Task instructions => What you should give back is a precise copy of the lines below from the one containing "Adjustable Slant Stretch" through the one containing "discount: 50.00 -> none", with no pictures.

◆ ◆ ◆ ◆ ◆

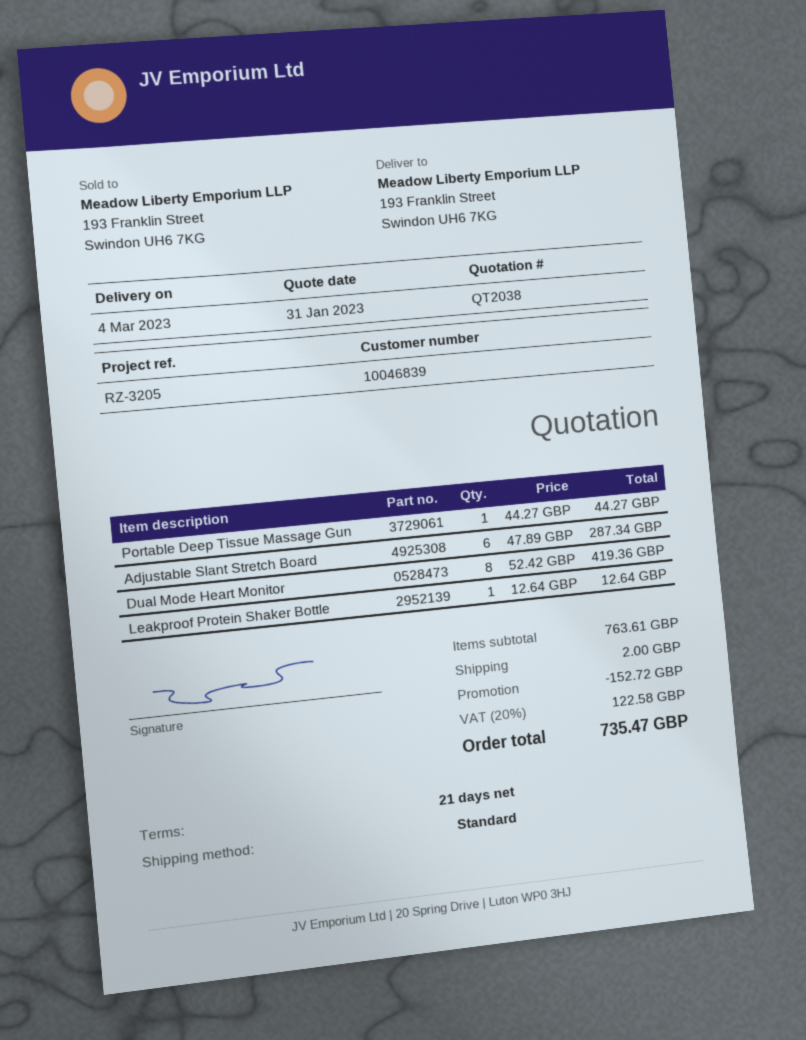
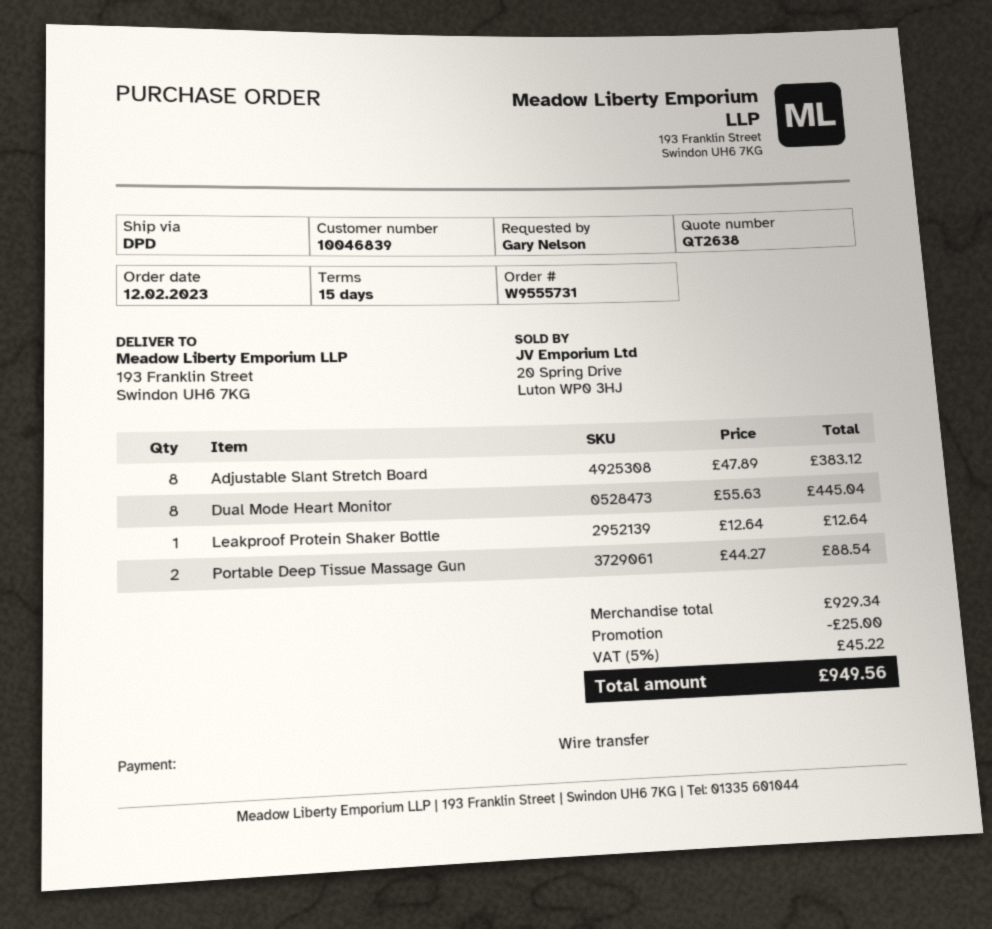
quote number: QT2038 -> QT2638
payment terms: 21 days -> 15 days
shipping method: standard -> DPD
Portable Deep Tissue Massage Gun: 1 x 44.27 = 44.27 -> 2 x 44.27 = 88.54
Adjustable Slant Stretch Board: 6 x 47.89 = 287.34 -> 8 x 47.89 = 383.12
Dual Mode Heart Monitor: 8 x 52.42 = 419.36 -> 8 x 55.63 = 445.04
subtotal: 763.61 -> 929.34
discount: 152.72 -> 25.00
shipping: 2.00 -> none
tax: 20% = 122.58 -> 5% = 45.22
total: 735.47 -> 949.56

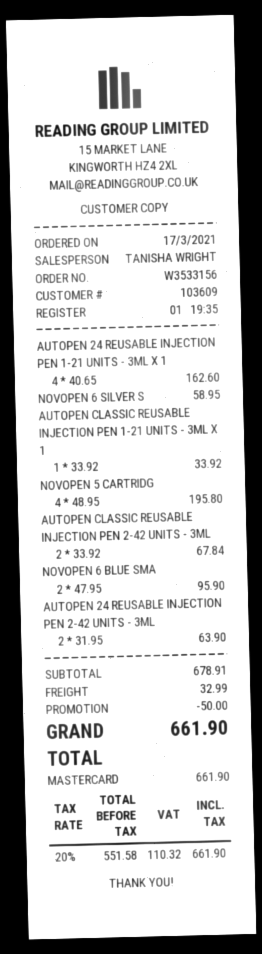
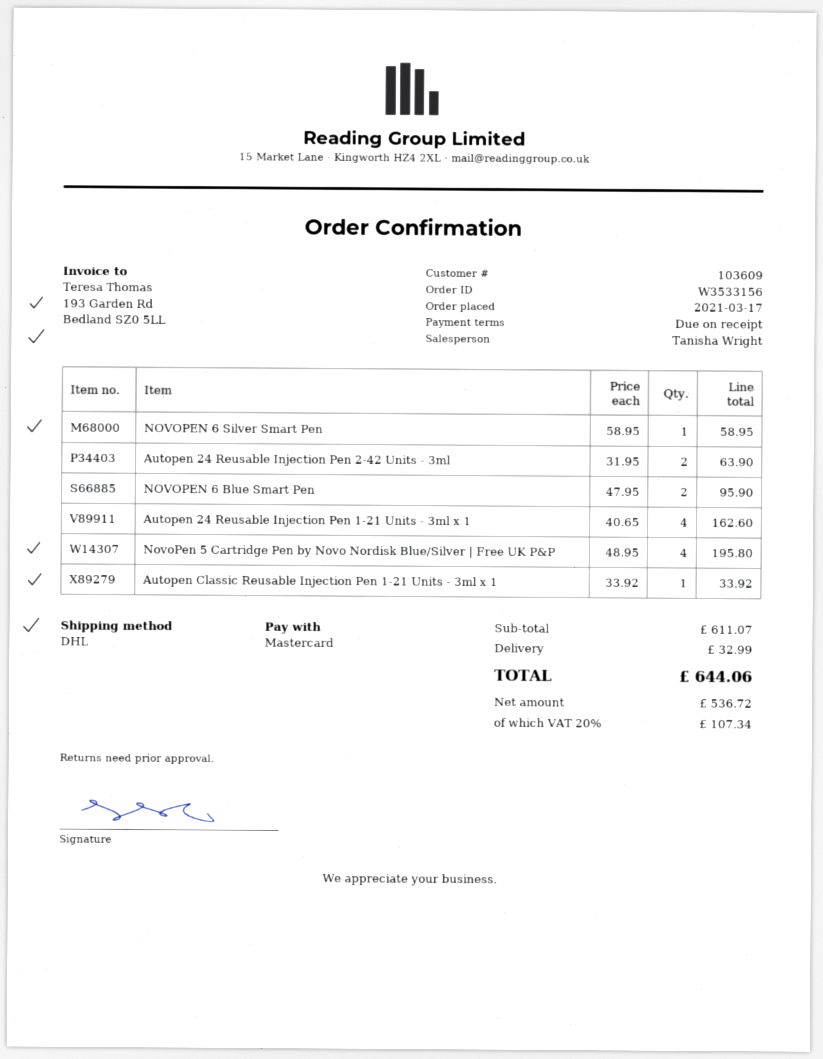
AUTOPEN CLASSIC REUSABLE INJECTION PEN 2-42 UNITS - 3ML: 2 x 33.92 = 67.84 -> none
subtotal: 678.91 -> 611.07
discount: 50.00 -> none
net: 551.58 -> 536.72
tax: 20% = 110.32 -> 20% = 107.34
total: 661.90 -> 644.06

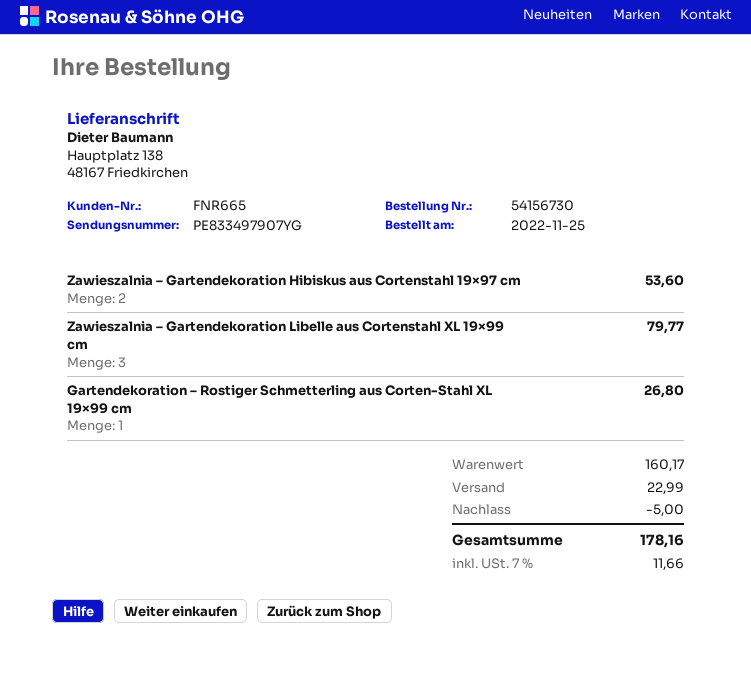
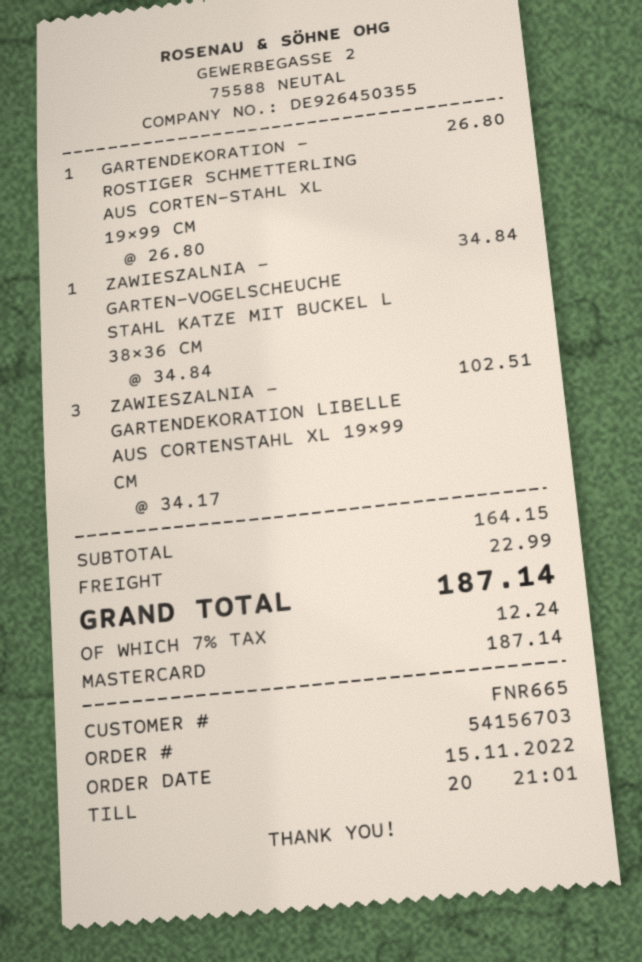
order number: 54156730 -> 54156703
order date: 2022-11-25 -> 2022-11-15
Zawieszalnia – Gartendekoration Hibiskus aus Cortenstahl 19×97 cm: 2 for 53.60 -> none
Zawieszalnia – Gartendekoration Libelle aus Cortenstahl XL 19×99 cm: 3 for 79.77 -> 3 for 102.51
ZAWIESZALNIA – GARTEN-VOGELSCHEUCHE STAHL KATZE MIT BUCKEL L 38×36 CM: none -> 1 for 34.84
subtotal: 160.17 -> 164.15
discount: 5.00 -> none
tax: 7% = 11.66 -> 7% = 12.24
total: 178.16 -> 187.14

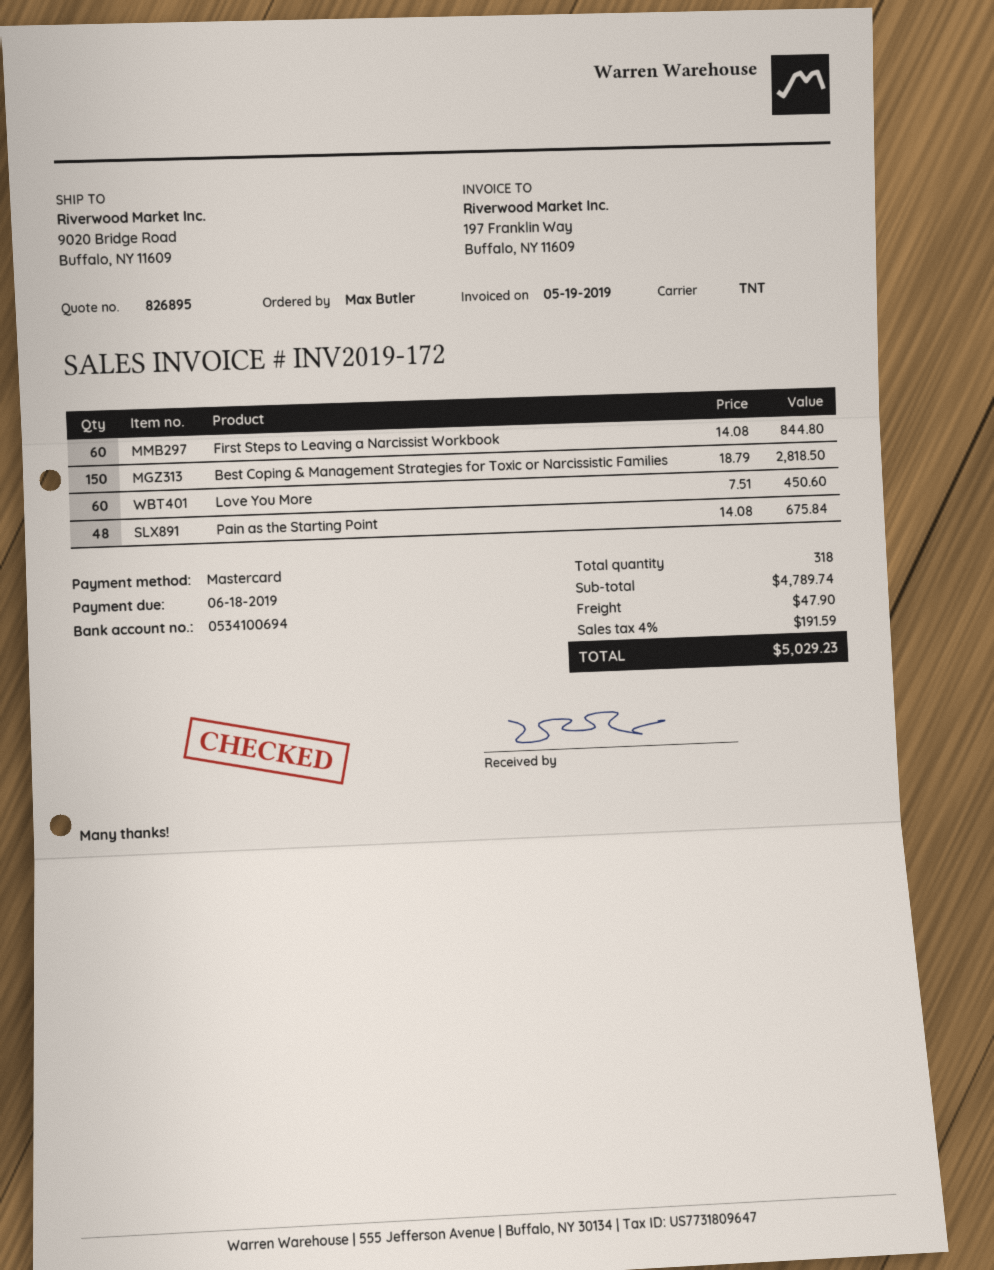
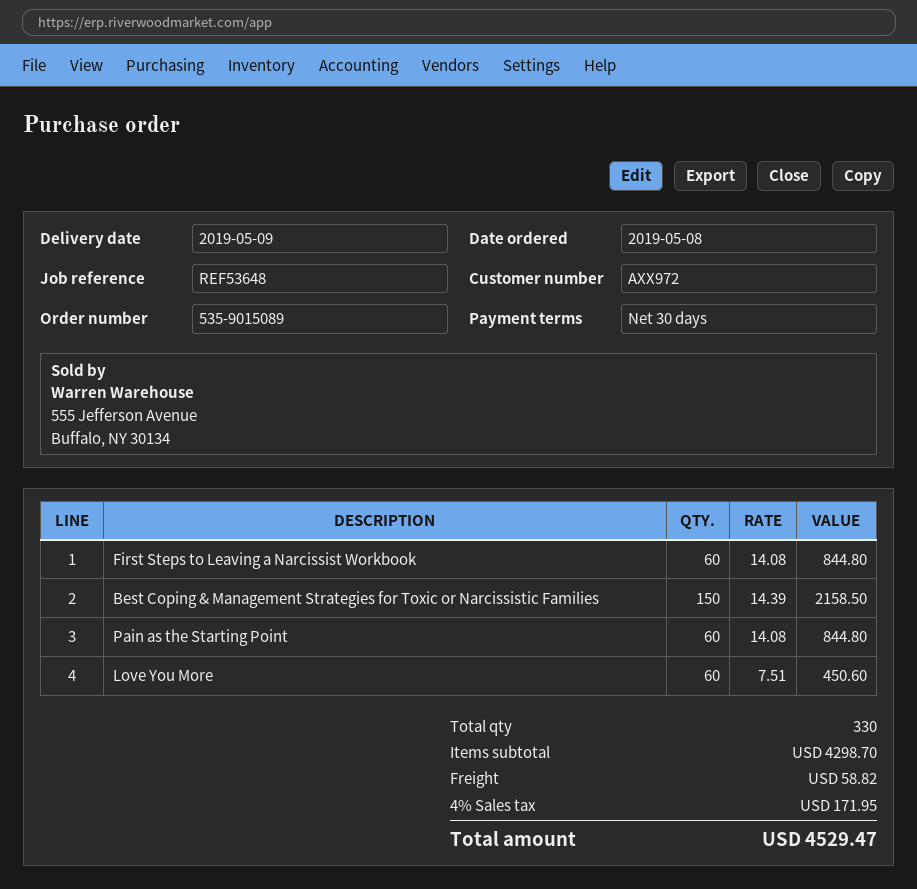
Best Coping & Management Strategies for Toxic or Narcissistic Families: 150 x 18.79 = 2818.50 -> 150 x 14.39 = 2158.50
Pain as the Starting Point: 48 x 14.08 = 675.84 -> 60 x 14.08 = 844.80
total quantity: 318 -> 330
subtotal: 4789.74 -> 4298.70
shipping: 47.90 -> 58.82
tax: 4% = 191.59 -> 4% = 171.95
total: 5029.23 -> 4529.47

◆ ◆ ◆ ◆ ◆

Result for this task =>
Adjustable Slant Stretch Board: 6 x 47.89 = 287.34 -> 8 x 47.89 = 383.12
Dual Mode Heart Monitor: 8 x 52.42 = 419.36 -> 8 x 55.63 = 445.04
subtotal: 763.61 -> 929.34
discount: 152.72 -> 25.00
shipping: 2.00 -> none
tax: 20% = 122.58 -> 5% = 45.22
total: 735.47 -> 949.56

AUTOPEN CLASSIC REUSABLE INJECTION PEN 2-42 UNITS - 3ML: 2 x 33.92 = 67.84 -> none
subtotal: 678.91 -> 611.07
discount: 50.00 -> none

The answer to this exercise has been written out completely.